Commenta la scioccante morte di Satnam Singh, 31 anni, indiano e bracciante agricolo nella provincia di Latina, lasciato davanti casa a morire dissanguato, dopo aver perso un braccio nel lavoro dei campi.

«Gli irregolari senza documenti vengono impiegati per pochi euro e senza contratto anche nell’edilizia dalle nostre parti, e a quel punto sono come lavoratori-fantasma.

Non si deve sapere nulla di loro», prosegue Moschetti.

«Quanto accaduto a Satnam Singh segna la coscienza di questo Paese ma non di questo governo».

A scriverlo è Marco Omizzolo sul quotidiano Domani.

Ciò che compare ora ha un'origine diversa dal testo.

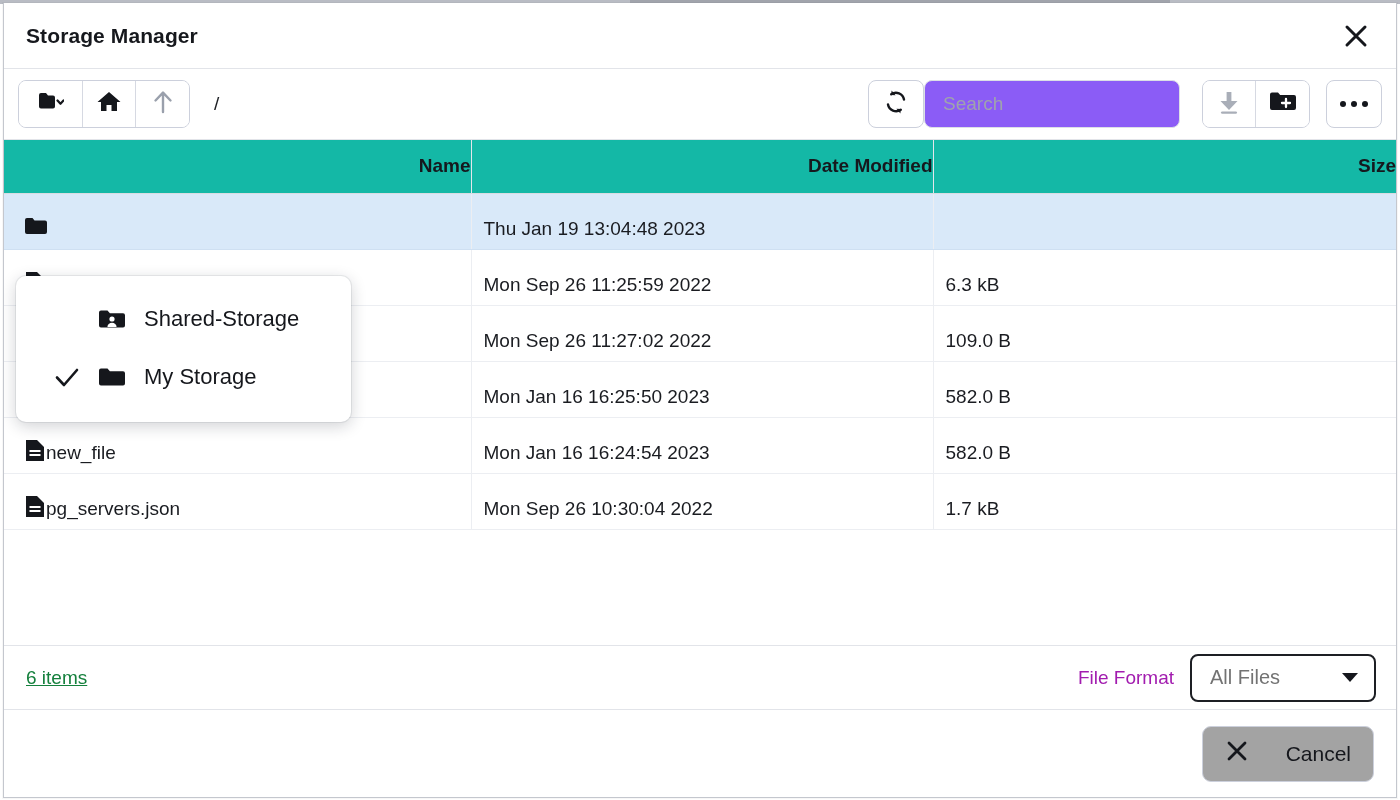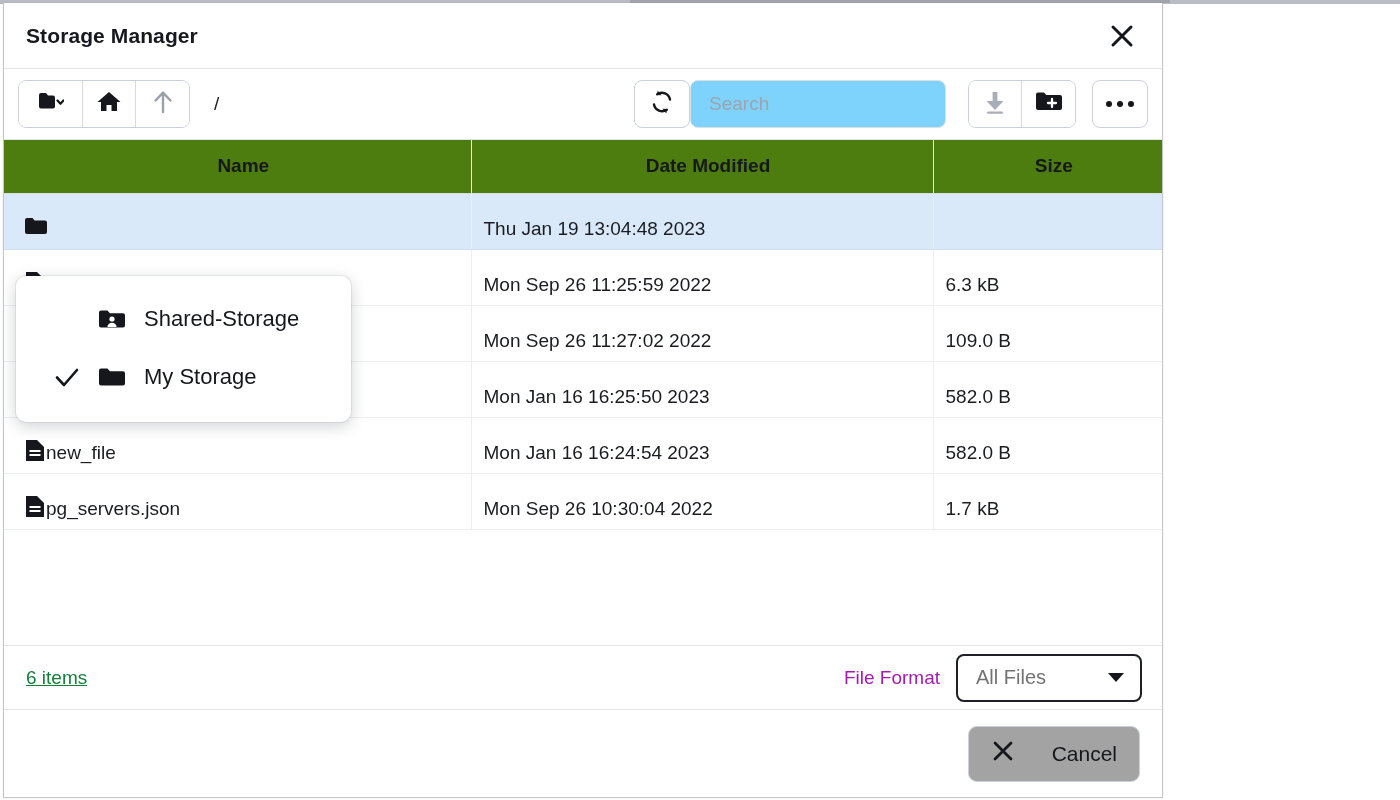--- a/index.html
+++ b/index.html
@@ -27,7 +27,7 @@
   .window {
     position: absolute;
     left: 3px; top: 3px;
-    width: 1160px; height: 795px;
+    width: 1394px; height: 795px;
     background: #fff;
     border: 1px solid #c4c7ce;
     border-top: none;

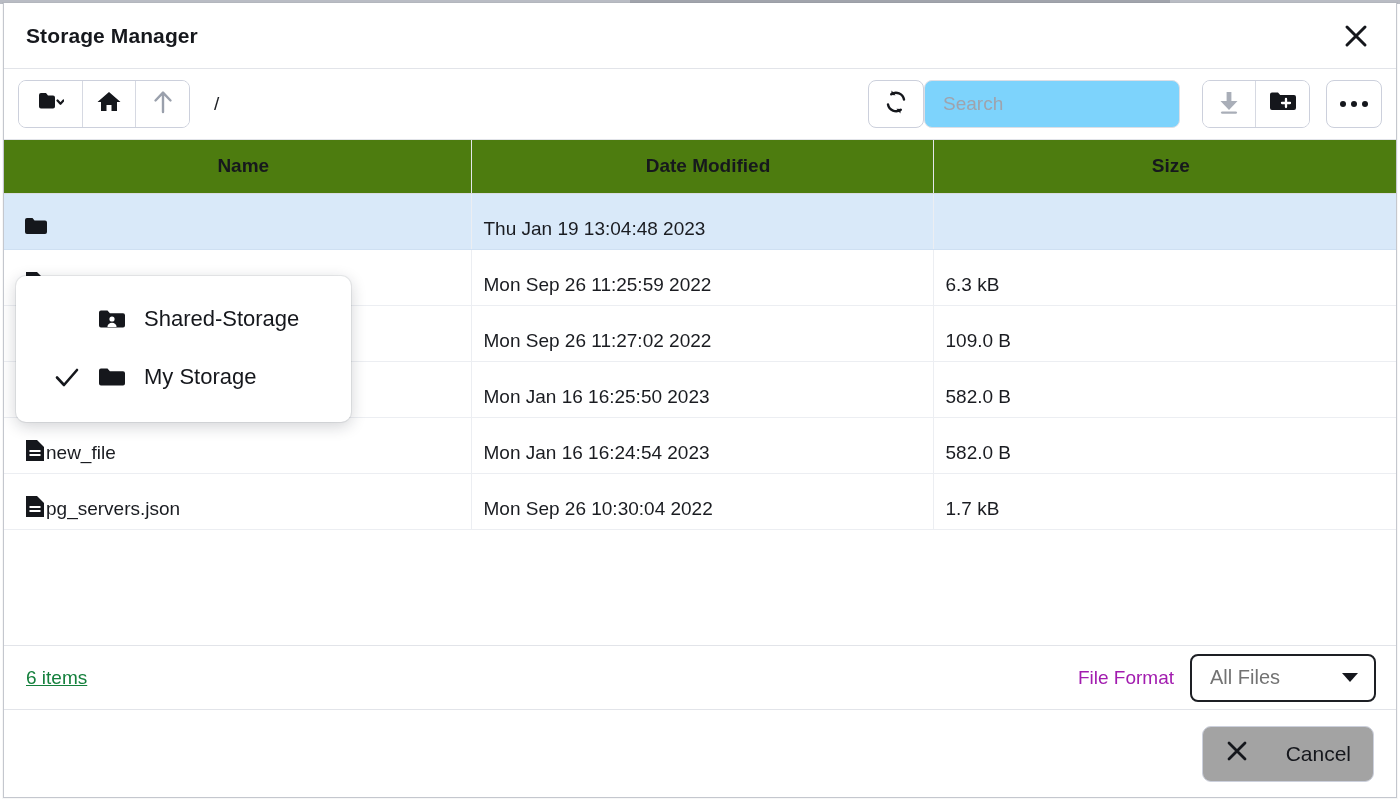--- a/index.html
+++ b/index.html
@@ -121,7 +121,7 @@
     height: 48px;
     border: 1px solid #dcdfe6;
     border-radius: 8px;
-    background: #7dd3fc;
+    background: #8b5cf6;
     display: flex; align-items: center;
     padding: 0 16px;
     flex: 0 0 auto;

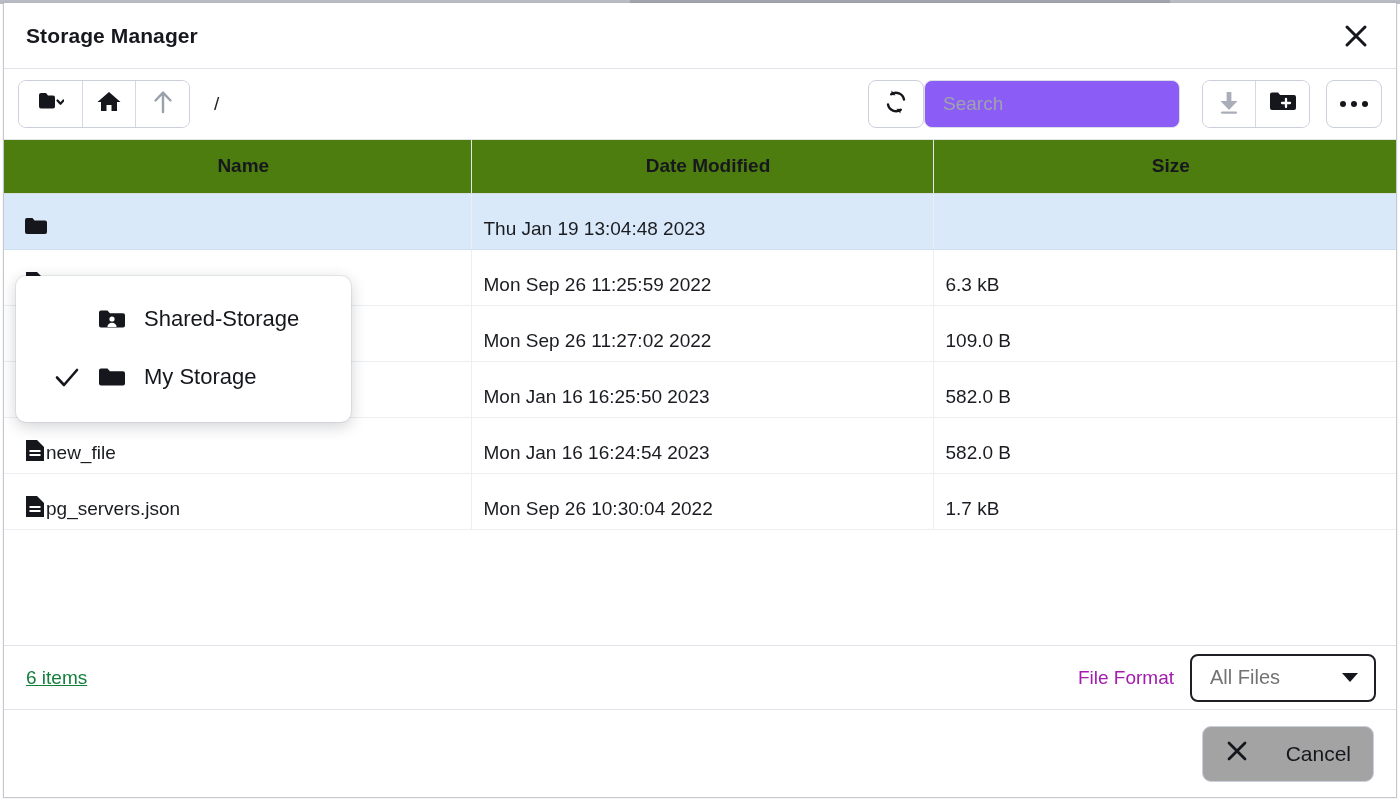--- a/index.html
+++ b/index.html
@@ -165,7 +165,7 @@
     font-size: 19px;
   }
   table.files th {
-    text-align: center;
+    text-align: right;
     font-size: 19px;
     font-weight: bold;
     color: #16181d;
@@ -173,7 +173,7 @@
     padding: 0 0 0 12px;
     border-bottom: 1px solid #d9dce2;
     border-right: 1px solid #e4e6eb;
-    background: #4d7c0f;
+    background: #14b8a6;
     vertical-align: middle;
   }
   table.files th:last-child { border-right: none; }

«Che disvela l’intima natura di un sistema di sfruttamento – scrive – che permette a padroni italiani e a caporali di ottenere profitti milionari a fronte di un lavoro che costa la vita a migliaia di lavoratori e lavoratrici spesso di origine straniera».

Sociologo, attivista, giornalista e docente, Omizzolo da sempre è impegnato nella difesa dei diritti dei braccianti sikh nelle campagne pontine.

Privato di un arto dopo un incidente nell’azienda agricola Agrilovato, Satnam è stato abbandonato davanti casa, senza soccorso medico.

«Siamo sconvolti e pronti a mobilitarci – racconta Harbhajan Ghuman del collettivo dei braccianti indiani pontini – oltre che ad aiutare la moglie del nostro connazionale in tutte le forme possibili».

Il collettivo da anni è impegnato contro ogni forma di sfruttamento e violenza contro lavoratori e lavoratrici indiani.

«Dopo anni di lotte, di denunce e di processi, molti anche vinti, continuiamo a vivere episodi brutali che meritano una risposta netta da parte nostra e delle istituzioni italiane. Siamo stanchi di pagare con la vita la fame di denaro dei padroni italiani», continua Harbhajan.

Il bracciantato agricolo in molte regioni italiane è sfruttato e considerato sub-umano dai caporali e dai proprietari delle piccole e medie aziende (non solo laziali), chiamati impropriamente “i padroni”.

E che però di fatto da padroni si comportano.

Svilendo il lavoro, la vita e il sacrificio di migliaia di braccianti senza contratto (nel Lazio per lo più dal Punjab, in India), costretti a lavorare anche 12 ore di fila.

Forme di schiavitù moderna che non trovano adeguato contrasto da parte delle nostre istituzioni.

E’ ora di tornare al rispetto della persona umana, al riconoscimento dei giusti diritti dei lavoratori; ad una diversa amministrazione del bracciantato agricolo che non può equivalere a forza-lavoro schiavistica.